Don't we hear what Latour is saying in Aramis in another key? The lost networks can't in other words, be thought in any way as something like lost history. The "forgetting" here is not the same thing as the "forgetting of history," with all its sort of massive, catastrophic weight. This is what I find weirdest in Latour--the sort of realigning of affects that focusing on networks allows us. I'm going to come back to this in another post replying to your wonderful review of Aramis and its stress on the passions of research--something Latour, in a little two page blurb "From the World of Science to the World of Research," and at the end of Aramis itself ("The whole thing should have been a research project," 287) makes clear should be distinguished from the passion for science (though both, of course, are wrapped up in problems of the nonexistent modernity).
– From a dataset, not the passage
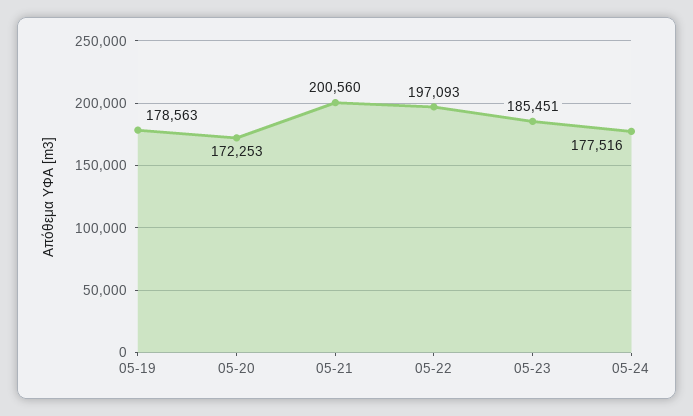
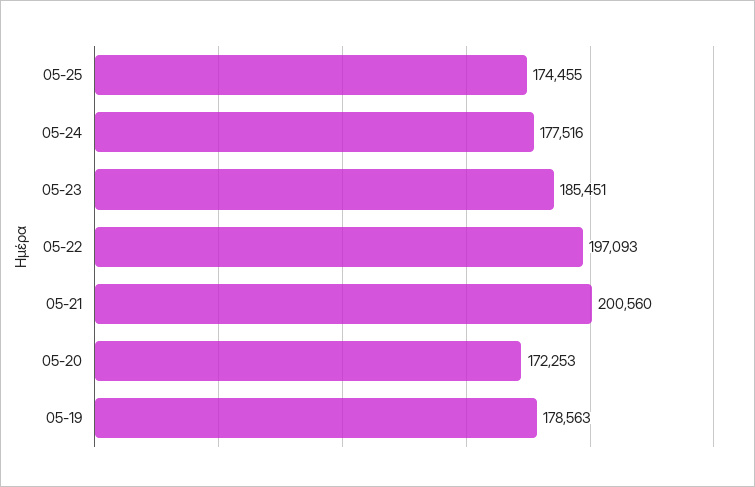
05-25: none -> 174455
For now, I just wanted to note how forgetting here takes a sort of different form. In a Nietzschian way, it becomes both easier and harder to forget--essentially because its not so taboo. Obviously, this is nowhere near the sort of total, extremely active forgetting we have in Nietzsche--but fundamentally forgetting, even ignorance for Latour becomes... okay, because we're concerned only with action at a distance. So back in Aramis, something like the ignorant non-questioning merges with a more practical it-being-out-of-the-question:

For all of them [researchers], PRTs are beyond discussion: everyone wanted them; they had to be developed. There is no disagreement on this point. No engineer leaves open the possibility of mechanical uncoupling of cars. It's out of the question.
-Aramis, 19.

And somehow this has to be matched by a counter-stupidity that is just as okay. I was preparing another post, and I came across this quote I had forgotten:

"Always assume people are right, even if you have to stretch the point a bit. A simple rule, my dear pupil, when you're studying a project. You put yourself at the peak of enthusiasm, at the apex, the point when the thing is irresistible, when what you really want, yourself, is to take out your checkbook so you can, I don't know…"
"Buy a share in the Chunnel?"
"That's it, or even shares in the Concorde."
"Even in La Villette?"
"Which one, the first scandal or the second?"
"The second."
"Oh, the La Villette museum. I don't know; it's a disaster, after all, why not, it had to be tried. Never say it's stupid. Say: if I were in their shoes, I'd have done the same thing."

-Aramis, 36.

The pupil tests Norbert, and we're off having a different (I guess one could say, differently stupid [if you take this in the best sense] willing-to-forget) regard for history--which brings me back to my first point:

"Even in that business of the sniffer planes?"
"Of course, silly boy, you would have bought into it, and not because you're naive; on the contrary, precisely because you're a clever fellow. It's like the Galileo affair. You have to get inside it until you're sure: that one is guilty; he should be exiled, and even, yes, even fried a little, the tips of his toes at least. Otherwise, if you thick differently, you're a little snot. You play the sly one at the expense of history. You play the wise old owl."

-Aramis, 36-7.

That brings me round to innovation and utopia... two topics that will take up your last post.